- Exercise requirements:
Lines to restate from the data below: from the one containing "Caterpillar 2634920 Sleeve" to the one containing "total: 1469.93 -> 1234.81", both included. Give them again exactly, and only them.

- Data for processing:

=== Section Start ===

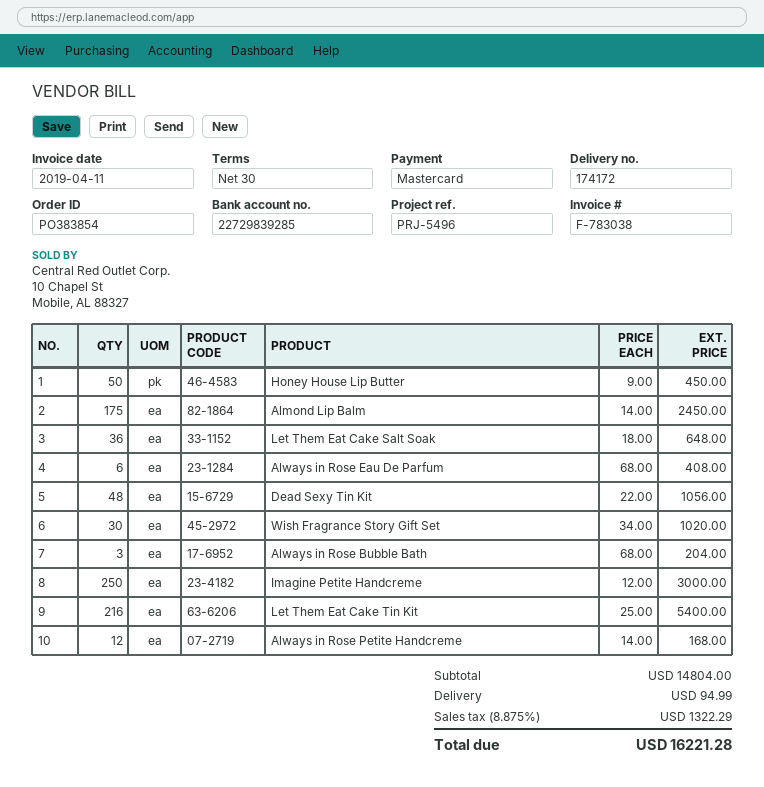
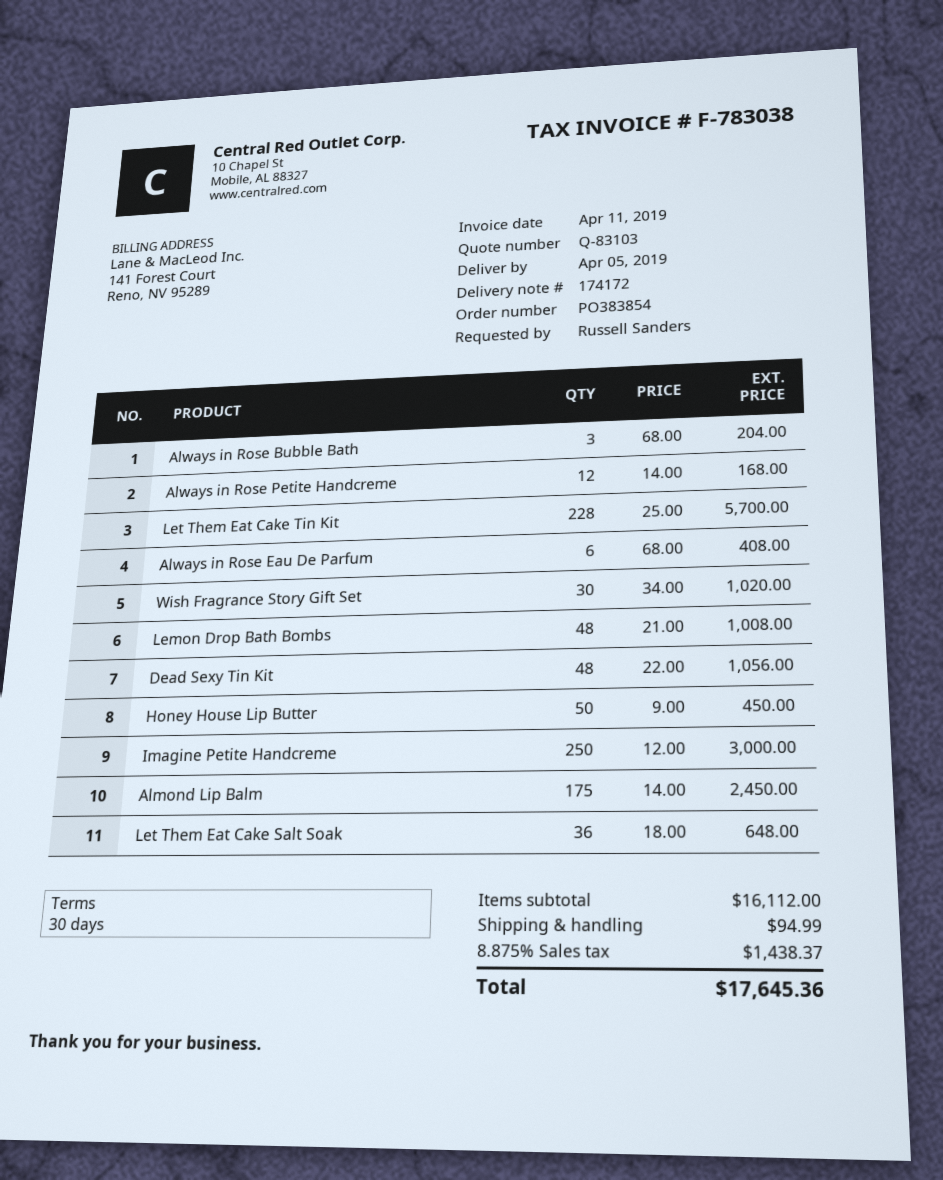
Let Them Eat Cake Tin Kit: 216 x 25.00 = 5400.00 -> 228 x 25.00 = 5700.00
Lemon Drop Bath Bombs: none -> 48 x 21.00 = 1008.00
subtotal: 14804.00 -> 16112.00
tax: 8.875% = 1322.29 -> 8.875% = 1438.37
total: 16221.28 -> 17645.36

=== Section End ===
=== Section Start ===

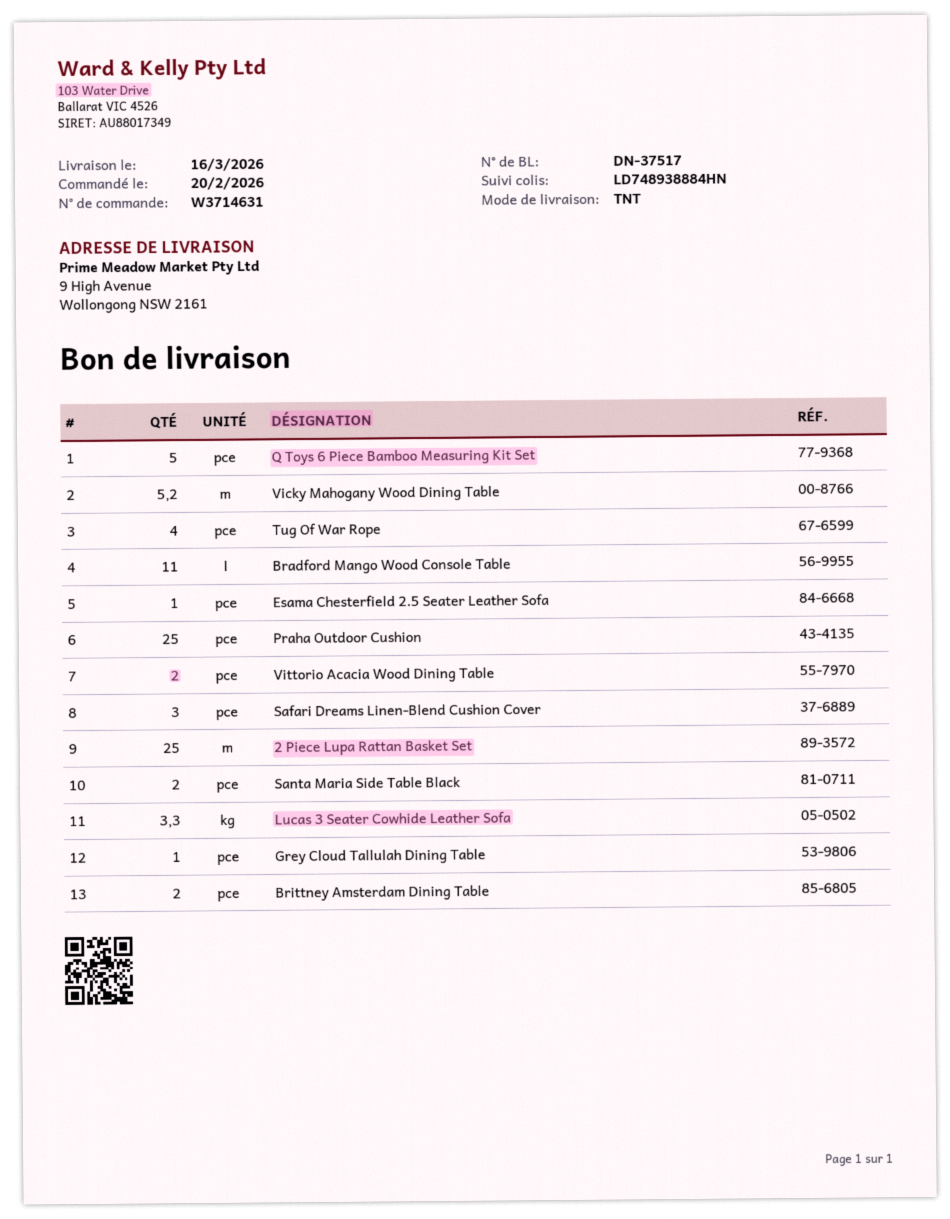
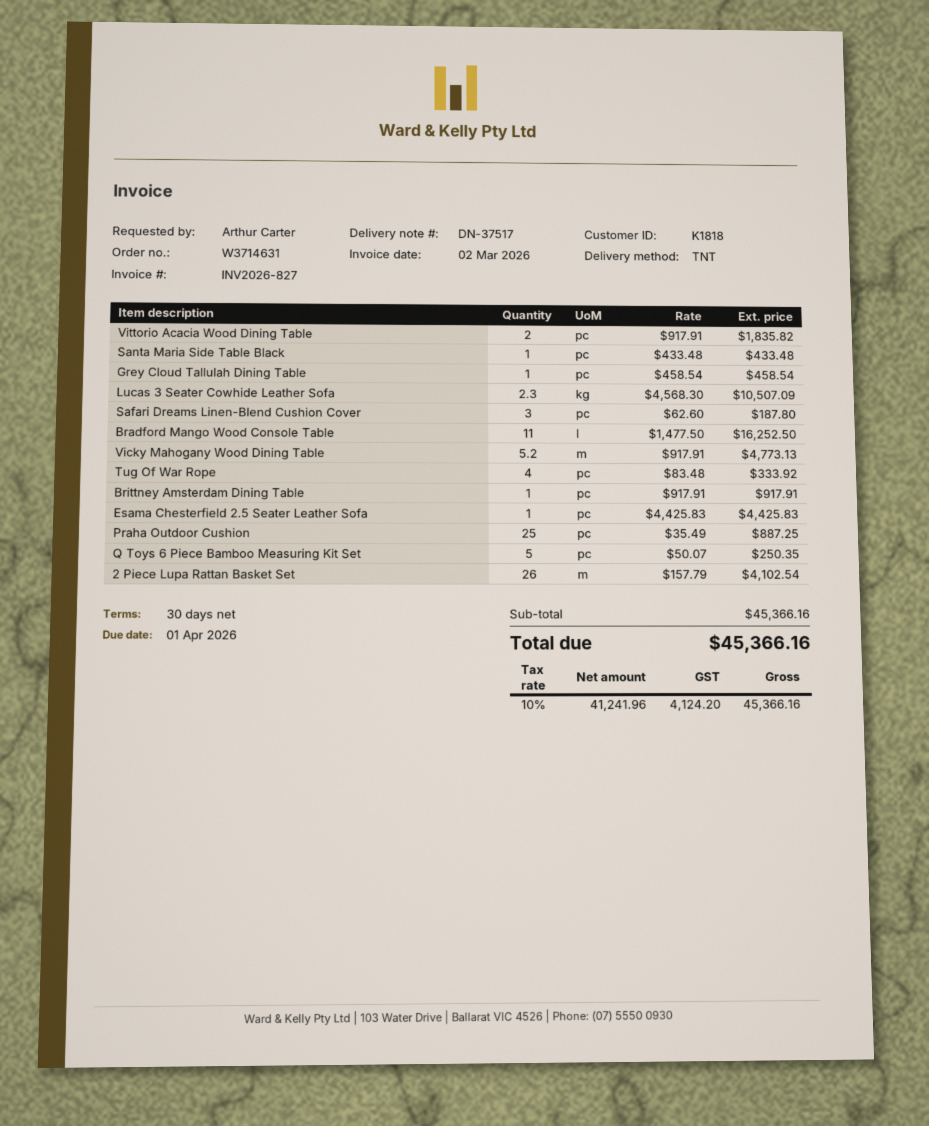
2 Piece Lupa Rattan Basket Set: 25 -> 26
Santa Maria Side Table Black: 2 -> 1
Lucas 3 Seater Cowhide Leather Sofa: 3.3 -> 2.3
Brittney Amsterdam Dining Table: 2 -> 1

=== Section End ===
=== Section Start ===

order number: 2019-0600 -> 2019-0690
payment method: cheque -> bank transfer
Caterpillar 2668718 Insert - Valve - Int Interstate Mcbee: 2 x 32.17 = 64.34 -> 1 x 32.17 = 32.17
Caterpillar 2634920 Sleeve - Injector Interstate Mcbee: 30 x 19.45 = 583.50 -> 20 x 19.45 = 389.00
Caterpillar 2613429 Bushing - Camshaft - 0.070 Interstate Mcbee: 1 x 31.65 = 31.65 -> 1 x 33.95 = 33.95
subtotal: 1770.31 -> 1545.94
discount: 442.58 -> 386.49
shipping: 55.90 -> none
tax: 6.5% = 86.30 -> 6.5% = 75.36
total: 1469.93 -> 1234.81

=== Section End ===

- Answer to this problem:
Caterpillar 2634920 Sleeve - Injector Interstate Mcbee: 30 x 19.45 = 583.50 -> 20 x 19.45 = 389.00
Caterpillar 2613429 Bushing - Camshaft - 0.070 Interstate Mcbee: 1 x 31.65 = 31.65 -> 1 x 33.95 = 33.95
subtotal: 1770.31 -> 1545.94
discount: 442.58 -> 386.49
shipping: 55.90 -> none
tax: 6.5% = 86.30 -> 6.5% = 75.36
total: 1469.93 -> 1234.81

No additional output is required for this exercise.